Когда у меня начались панические атаки и первые проявления болезни, биби, пытаясь что-то с этим сделать, повела меня в мечеть: мы долго ехали, пока не увидели длинные пальцы минаретов. Внутри в маленькой комнатке сидел имам с большими кроткими глазами, в которых будто не было дна, они светились, как красные огни на крышах высоких зданий, я протянула ему несколько манат, он спросил, за кого мы молимся, и я назвала свое имя. Затем мы прошли в дальнюю низкую комнату, у дверей которой скопилась толпа женщин: они рассказывали друг другу о своих несчастьях, о причинах, которые привели их сюда, о болеющих дочерях и сыновьях, о проблемах со сном и с сердцем, наконец дверь приоткрылась, и я увидела женщину в черном платке. В руках она держала раскаленную докрасна кочергу. Женщины впереди меня, словно были тут не первый раз, спокойно ложились на пол и закрывали глаза, служительница опускала кончик кочерги и прислоняла его сначала к лодыжкам, затем к животу, а уже потом к спине и, наконец, к шее. Наступила моя очередь: я легла и закрыла глаза, я не хотела видеть, как раскаленное железо прикасается к коже. Удивительно, но я совсем не почувствовала боли. После произведенного ритуала она вывела меня наружу и подвела к краю обрыва. Меня попросили повернуться спиной к обрыву, затем чьи-то руки разбили две стеклянные бутылки друг о друга, приговаривая суры из Корана. Стекло разлеталось на мелкие кусочки, оставляя после себя звук разрушения, я чувствовала, как трясутся ноги и чьи-то руки прикасаются к моей спине. Когда я открыла глаза, мир был таким же, как несколько минут до этого, вибрации утихли: воздух вернулся к своей лукавой неподвижности. Женщина в черном платке заверила меня и биби, что теперь мое тело здорово, они изгнали страх, обитающий в нем, разбили его, как зеленые бутылки из-под газированной воды.

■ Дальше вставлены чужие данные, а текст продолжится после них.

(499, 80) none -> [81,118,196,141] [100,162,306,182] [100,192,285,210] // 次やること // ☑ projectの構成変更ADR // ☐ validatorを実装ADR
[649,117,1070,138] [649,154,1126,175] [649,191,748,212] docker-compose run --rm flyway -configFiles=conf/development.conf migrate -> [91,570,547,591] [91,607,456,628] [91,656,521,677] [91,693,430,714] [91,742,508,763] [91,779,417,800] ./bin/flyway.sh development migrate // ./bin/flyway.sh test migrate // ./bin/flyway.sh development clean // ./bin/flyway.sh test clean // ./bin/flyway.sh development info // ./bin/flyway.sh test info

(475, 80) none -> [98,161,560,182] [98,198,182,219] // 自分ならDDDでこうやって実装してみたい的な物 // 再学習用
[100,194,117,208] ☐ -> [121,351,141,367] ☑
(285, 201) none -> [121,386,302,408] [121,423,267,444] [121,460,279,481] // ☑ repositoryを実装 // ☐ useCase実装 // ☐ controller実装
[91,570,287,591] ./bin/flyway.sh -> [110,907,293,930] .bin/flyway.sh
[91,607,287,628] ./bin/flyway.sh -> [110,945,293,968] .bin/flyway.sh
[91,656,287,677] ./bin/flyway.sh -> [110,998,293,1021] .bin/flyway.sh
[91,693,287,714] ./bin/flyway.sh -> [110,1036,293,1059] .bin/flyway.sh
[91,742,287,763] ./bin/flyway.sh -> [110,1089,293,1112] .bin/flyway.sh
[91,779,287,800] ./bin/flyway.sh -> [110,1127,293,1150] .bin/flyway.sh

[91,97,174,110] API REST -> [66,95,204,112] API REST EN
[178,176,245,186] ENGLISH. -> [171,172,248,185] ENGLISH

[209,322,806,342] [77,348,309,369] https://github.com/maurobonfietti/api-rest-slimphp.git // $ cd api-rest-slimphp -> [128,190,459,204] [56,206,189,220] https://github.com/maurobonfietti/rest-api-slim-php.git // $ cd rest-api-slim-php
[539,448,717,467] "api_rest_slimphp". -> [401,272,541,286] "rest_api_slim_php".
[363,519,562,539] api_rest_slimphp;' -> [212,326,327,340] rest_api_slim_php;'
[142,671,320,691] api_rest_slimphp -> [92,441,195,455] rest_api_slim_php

Женщина в черном платке соврала, болезнь никуда не ушла, она последовательно забирала все, что принадлежало когда-то мне, пока через несколько лет не оставила мне в наследство боль. Если у меня что-то болело, я ничего не говорила родителям: это была моя боль, мое повествование, которое мне ни с кем не хотелось делить. Во многом благодаря болезни они перестали спрашивать, когда я уже выйду замуж, хотя и до сих пор краснели, когда их об этом спрашивали другие. Мое тело освободило меня от выполнения долга, но было несвободно от боли. Даже моя безмолвная спина в какой-то момент перестала молчать, она кричала мне историю рода, превратившись в скомканный папирус: мышцы сводило так, словно кто-то выжимал белье, сначала трапециевидную мышцы, затем большую и малую ромбовидные мышцу, затем мышцу, поднимающую лопатку, это была ни с чем не сравнимая боль. Может быть, это была боль всех женщин моей семьи? Матери отца моего отца, которую от ревности поколачивал муж, матери моего отца, которую от ревности поколачивал муж, моей матери, которую от ревности поколачивал муж, – сколько боли скрывали синяки под их платками. Периодически я не могла встать от боли, я лежала в кровати, вымаливая неизвестно у кого прекращение этой боли.
Из-за неправильной работы мышц тело искривилось, корпус тела сдвинулся вправо, как кривое дерево, правая рука висела, как оголенный обесточенный провод, мне было трудно дышать полной грудью. После операции стало лучше, но боль не прошла совсем, периодически она возвращалась, напоминая мне, кто из нас управляет этим телом на самом деле.